Ces deux faits – découpage exogène et partage rapide – expliquent la nature des supports des tracés. Ils sont hydrographiques et lacustres dans 34% du total, orographique (suivant les contours de la géographie physique) dans 13% ; ils suivent des lignes géométriques (astronomiques, mathématiques) dans 42% des cas (contre 23% en moyenne mondiale) ; ils relèvent d’autres catégories (ethniques, tracés antérieurs) dans 11% des cas seulement. […] À la différence de ce qui se passait en Europe, on commença en Afrique par définir sur la carte les territoires convoités puis on entreprit sur le terrain de les conquérir. La carte précéda le texte. […]

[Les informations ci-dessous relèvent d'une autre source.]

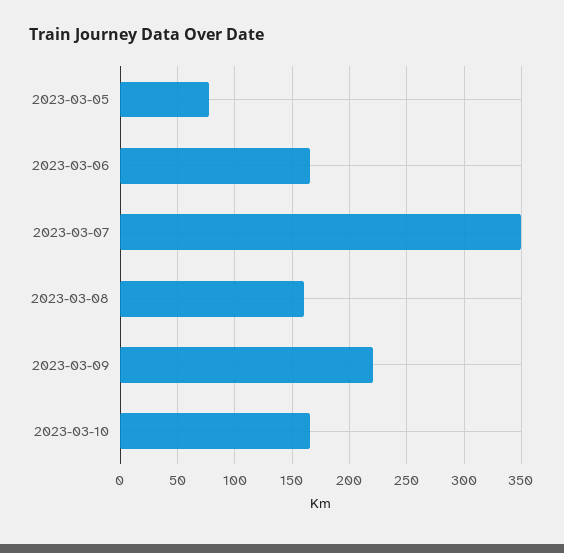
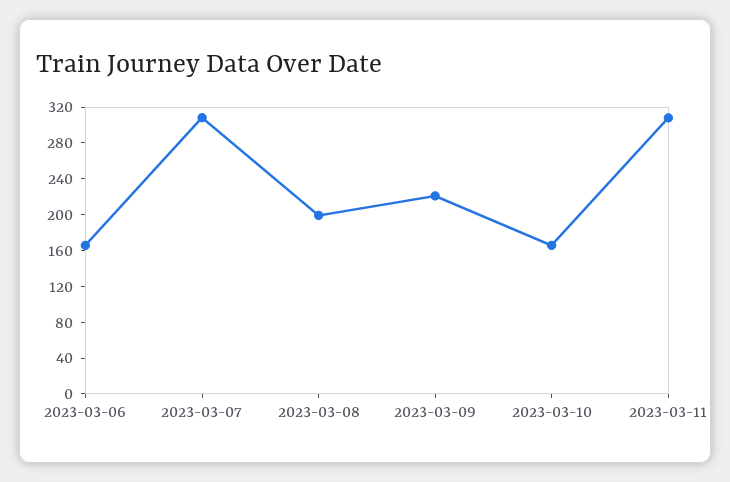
2023-03-05: 80 -> none
2023-03-07: 350 -> 310
2023-03-08: 160 -> 200
2023-03-11: none -> 310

[…] Le discours sur l’artificialité des frontières africaines n’est pas porté par les dirigeants et les peuples africains. Il est d’origine coloniale ; il est surtout aussi ancien que la colonisation. Il néglige l’importance des négociations entre puissances pour produire les limites inter-impériales – deux décennies dans le cas de la frontière très sinueuse entre le Niger et le Nigeria (1890-1904). Il sous-estime la prise en compte, par les traceurs puis les administrateurs, des réalités politiques locales et régionales antécédentes sur lesquelles ils cherchaient à s’appuyer, ne serait-ce que pour réduire les coûts. Il ignore l’existence de limite politiques précoloniales qui, pour être plus des marches de séparation que des frontières linéaires modernes, n’en n’étaient pas moins des marqueurs de royaumes et d’empires, des proto-frontières si l’on veut.  […] »

FOUCHER (Michel), Frontières d’Afrique. Pour en finir avec un mythe, 2014, Paris, aux éditions CNRS, 61 pages, ISBN 978-2-271-08062-2, des pages 9 à 18.